5 | Statutory securities claims: an evolving picture
We continue to see a number of substantial claims relating to misleading statements or omissions in listing particulars (section 90 of FSMA) or misleading statements, omissions and/or dishonest delay in other disclosures (section 90A/schedule 10A of FSMA). These actions commonly arise following the discovery of underlying corporate misconduct such as bribery, sanctions breaches, money-laundering or deficiencies in financial reporting that ultimately cause a significant fall in the share price.
By their nature, these claims often lend themselves to collective actions brought by both retail and institutional investors – frequently with the support of third-party funding. However, whilst efficiencies may be gained through collective proceedings, such claims are not without their own complications. Circumstances may vary significantly within the claimant group, even when comprising investors in the same securities.

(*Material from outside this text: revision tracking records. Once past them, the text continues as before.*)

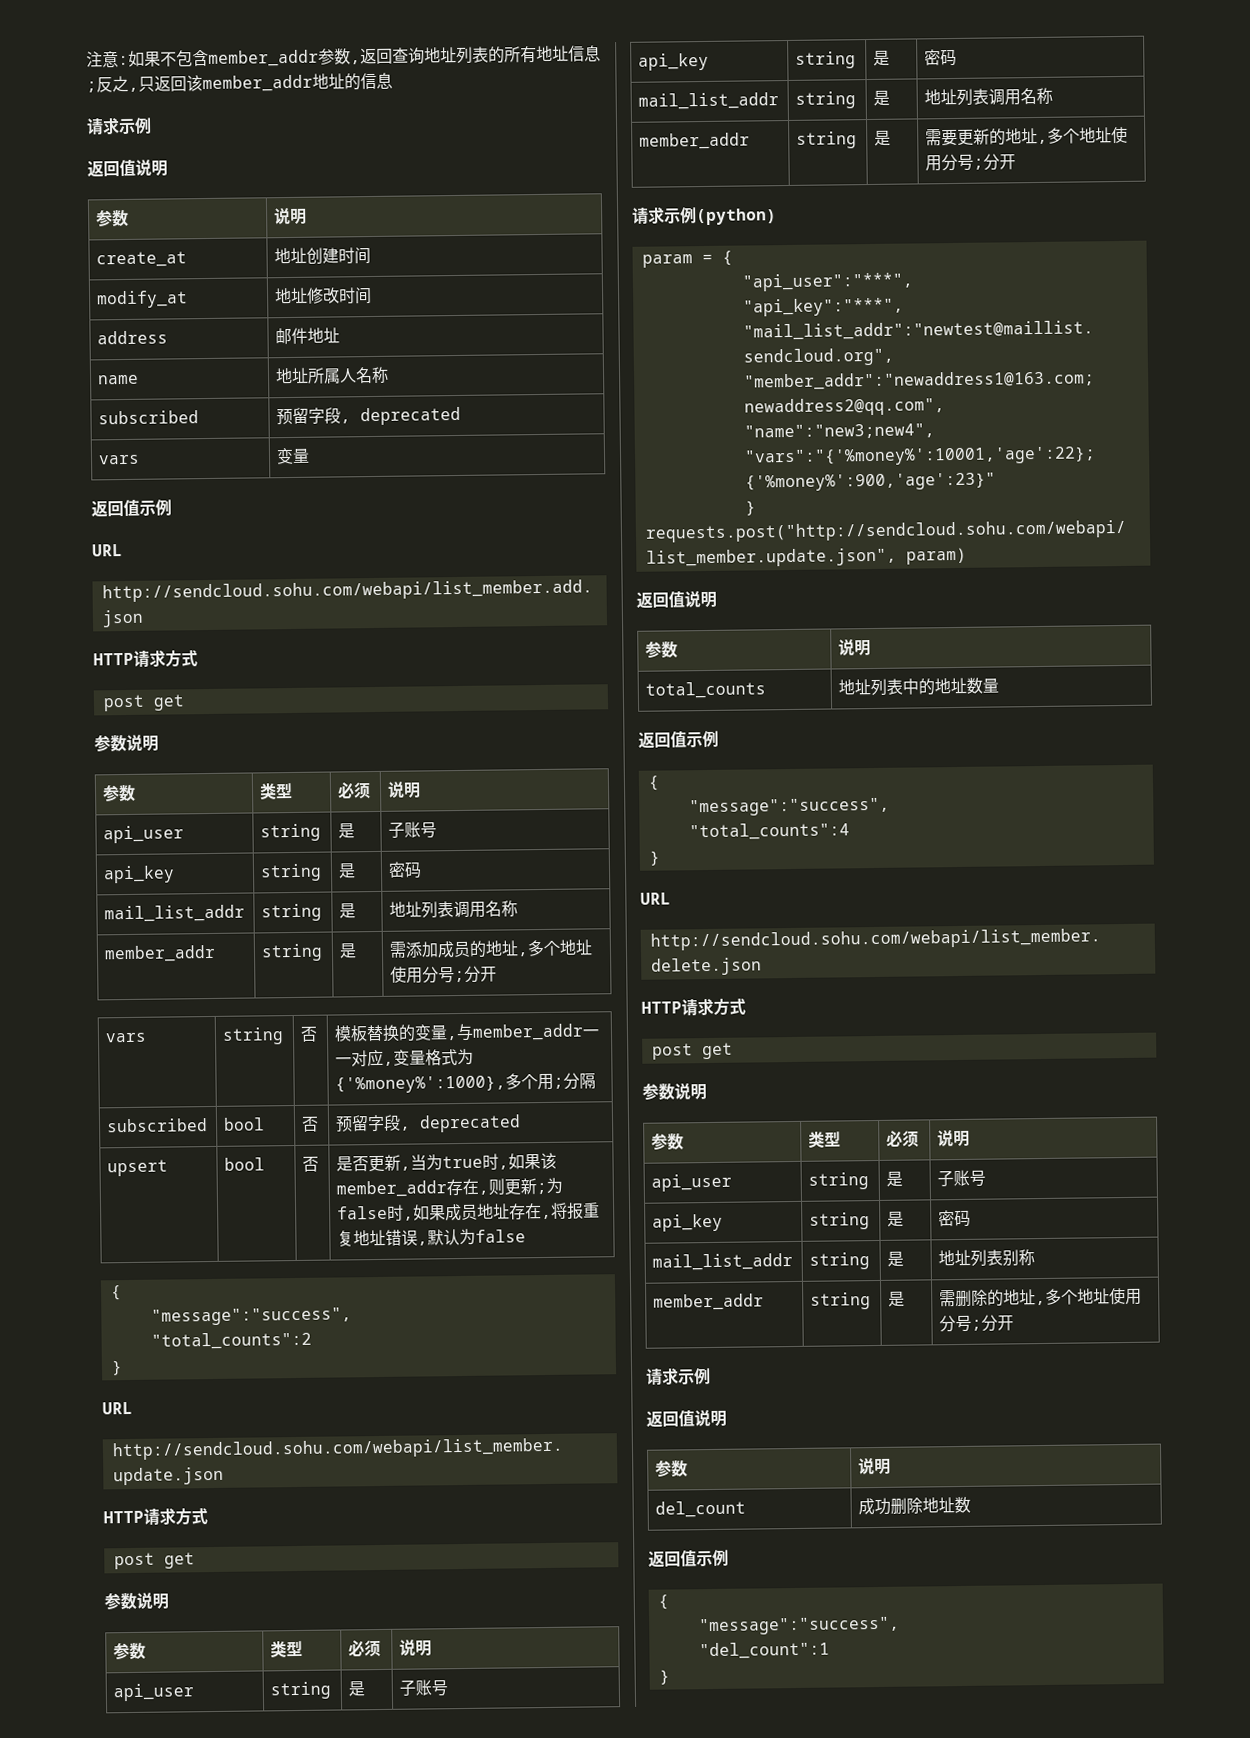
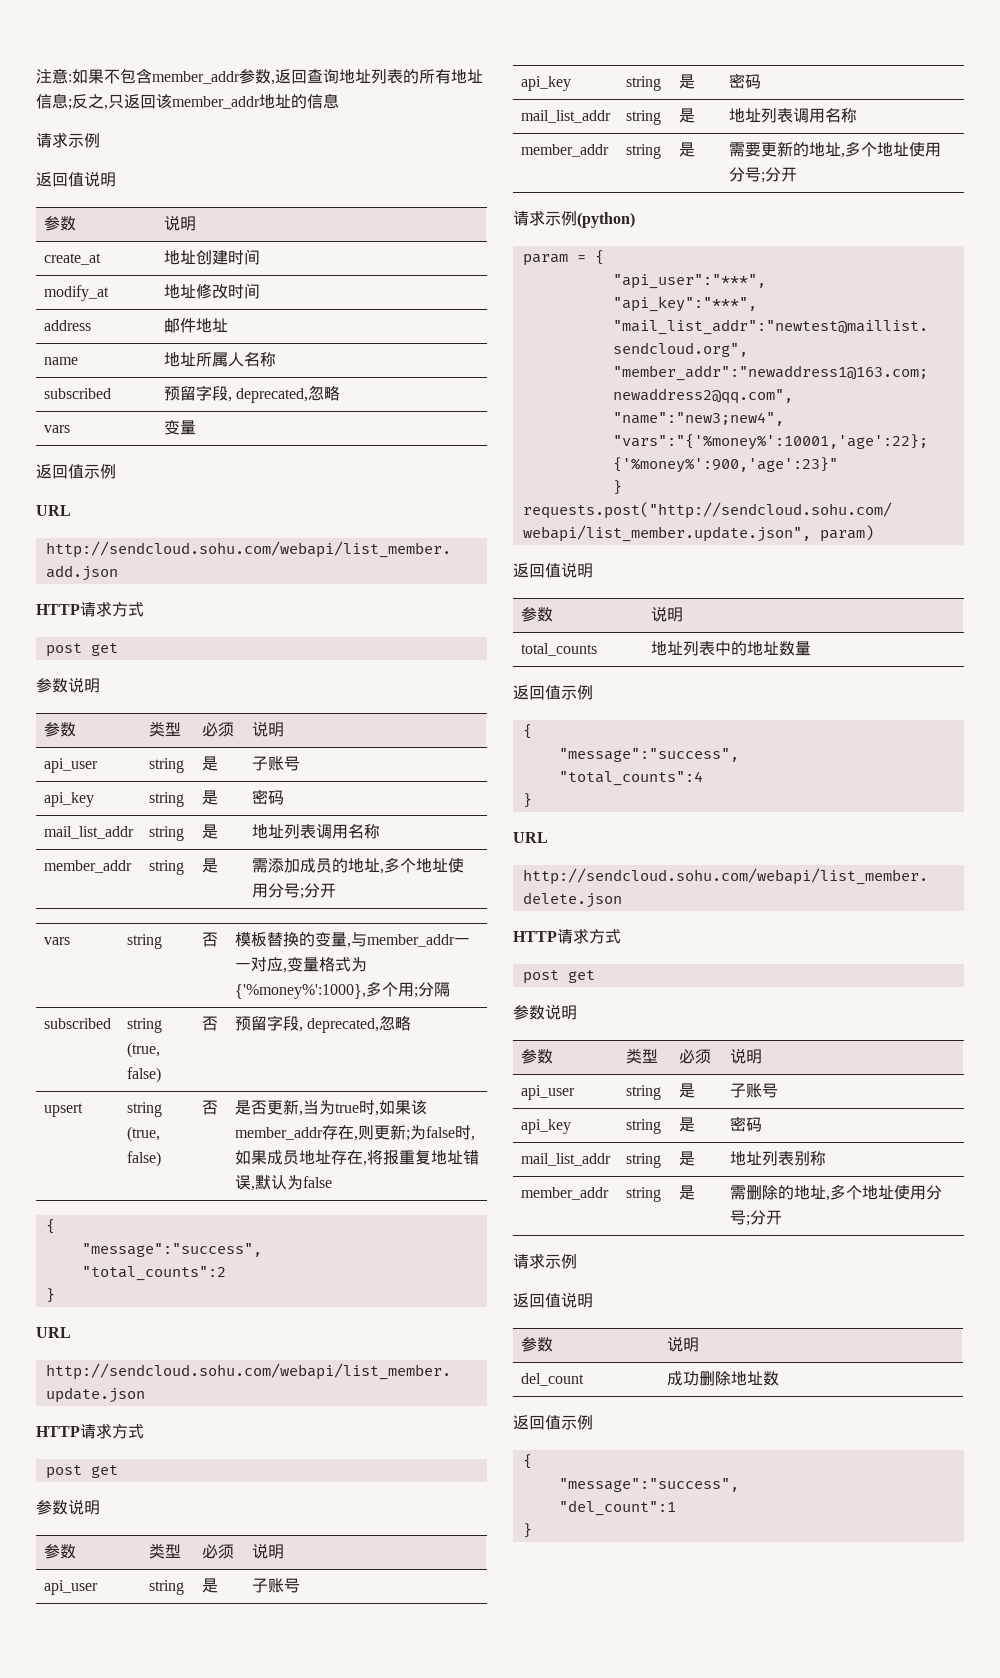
[360,406,462,426] deprecated -> [236,385,341,403] deprecated,忽略
[223,1117,266,1131] bool -> [126,1018,162,1033] [126,1042,160,1058] [126,1067,161,1083] string (true, false)
[419,1114,522,1133] deprecated -> [307,1015,412,1033] deprecated,忽略
[224,1157,266,1171] bool -> [126,1102,162,1117] [126,1126,160,1142] [126,1151,161,1167] string (true, false)

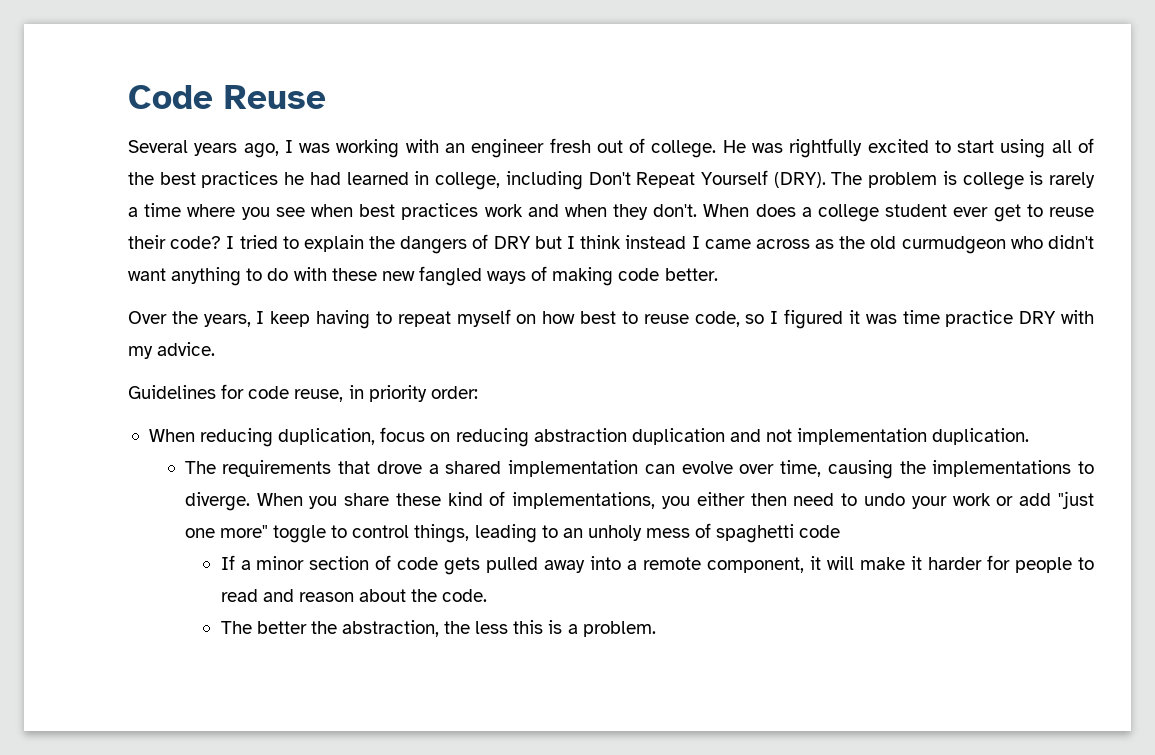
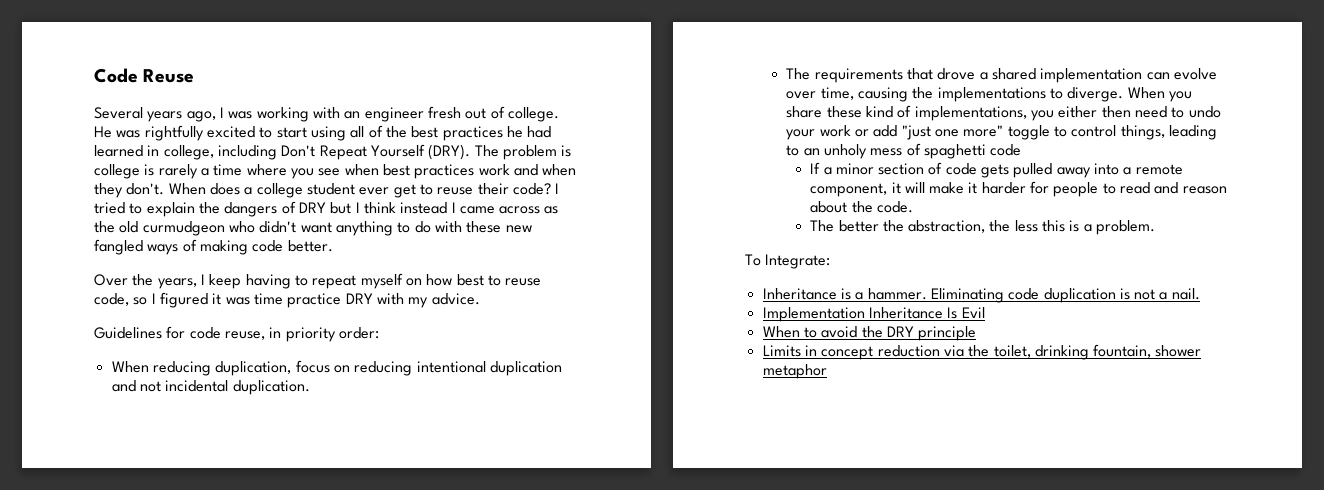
[533,428,627,442] abstraction -> [416,361,486,373] intentional
[797,428,928,445] implementation -> [165,380,229,392] incidental
(656, 629) none -> [745,254,831,269] [762,288,1200,303] [762,307,985,322] [762,326,977,341] [762,344,1202,360] [762,364,827,379] // To Integrate: // Inheritance is a hammer. Eliminating code duplication is not a nail. // Implementation Inheritance Is Evil // When to avoid the DRY principle // Limits in concept reduction via the toilet, drinking fountain, shower metaphor

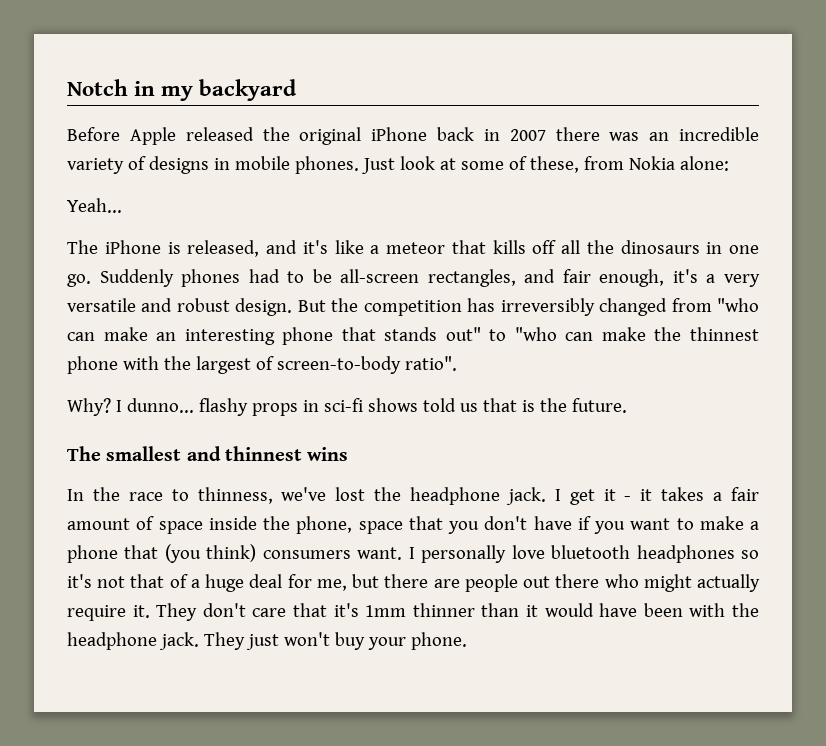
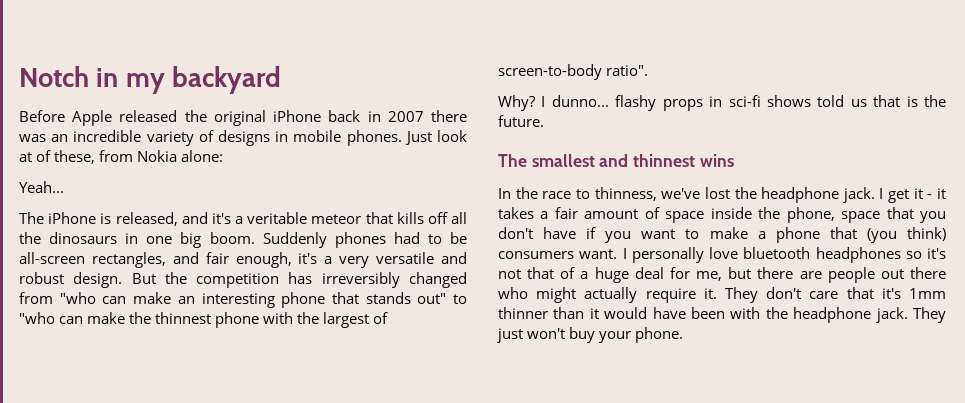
[460,161,504,170] some -> (32, 157) none
[334,240,380,254] like a -> [234,212,308,224] a veritable
[67,274,91,287] go. -> [180,232,255,248] big boom.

In Wirral Council v Indivior plc[1], the Court of Appeal upheld the strike-out of a representative action under CPR 19.8 which sought to address common issues regarding liability first, and claimant-specific issues such as reliance and quantum at a later hearing. The Court of Appeal held that this bifurcated approach was an improper use of the representative procedure, as it would unfairly circumvent the need for each claimant to prove reliance and causation, and that the claims should instead be pursued in multi-party proceedings. Permission to appeal was refused by the Supreme Court – with the practical implication being that many section 90A claims will need to be managed as multi-party or group actions, rather than representative claims. The decision also underlines the importance of understanding at the outset the various claims within the investor base and how any differences are likely to affect the pleadings, evidence, case-management strategy and, potentially, funding and settlement.
Investors continue to seek to advance claims under the broader head of 90A/10A of FSMA – with ongoing claims against defendants such as Boohoo Group, Glencore, and Entain stretching to the hundreds of millions. Whilst the current form of s.90A and schedule 10A of FSMA was introduced over 15 years ago, considerable uncertainty persists regarding its scope and application. A critical issue in these disputes remains how claimants establish reliance on the relevant statements – with judges taking strikingly different approaches:
- In Allianz Funds Multi-Strategy Trust and ors v Barclays plc[2], the court appeared to close the door on passive investors bringing US-style “fraud on the market” claims under section 90A/Schedule 10A – holding that investors who could not demonstrate that they had read or otherwise were aware of the relevant false or misleading statements lacked a real prospect of establishing reliance under paragraph 3 of Schedule 10A and striking out their claims.
- By contrast, in Persons Identified in Schedule 1 v Standard Chartered plc[3] the court declined to strike out similar claims brought on a “fraud on the market” basis. While “not convinced” that Allianz Funds v Barclays was wrongly decided, it held that the appropriateness of price/market reliance and the requirements for dishonest delay under paragraph 5 of Schedule 10A should be resolved on the basis of the actual facts established at trial rather than at the strike-out stage. Standard Chartered was granted permission to appeal the decision but the parties reached a global settlement in December 2025 shortly before the appeal was due to be heard.
It remains to be seen whether November’s Privy Council decision in Credit Suisse Life (Bermuda) Ltd v Bidzina Ivanishvili potentially bolsters arguments in favour of “fraud on the market” claims under section 90A of FSMA – given its rejection of a requirement to establish actual awareness of a misrepresentation in deceit claims generally.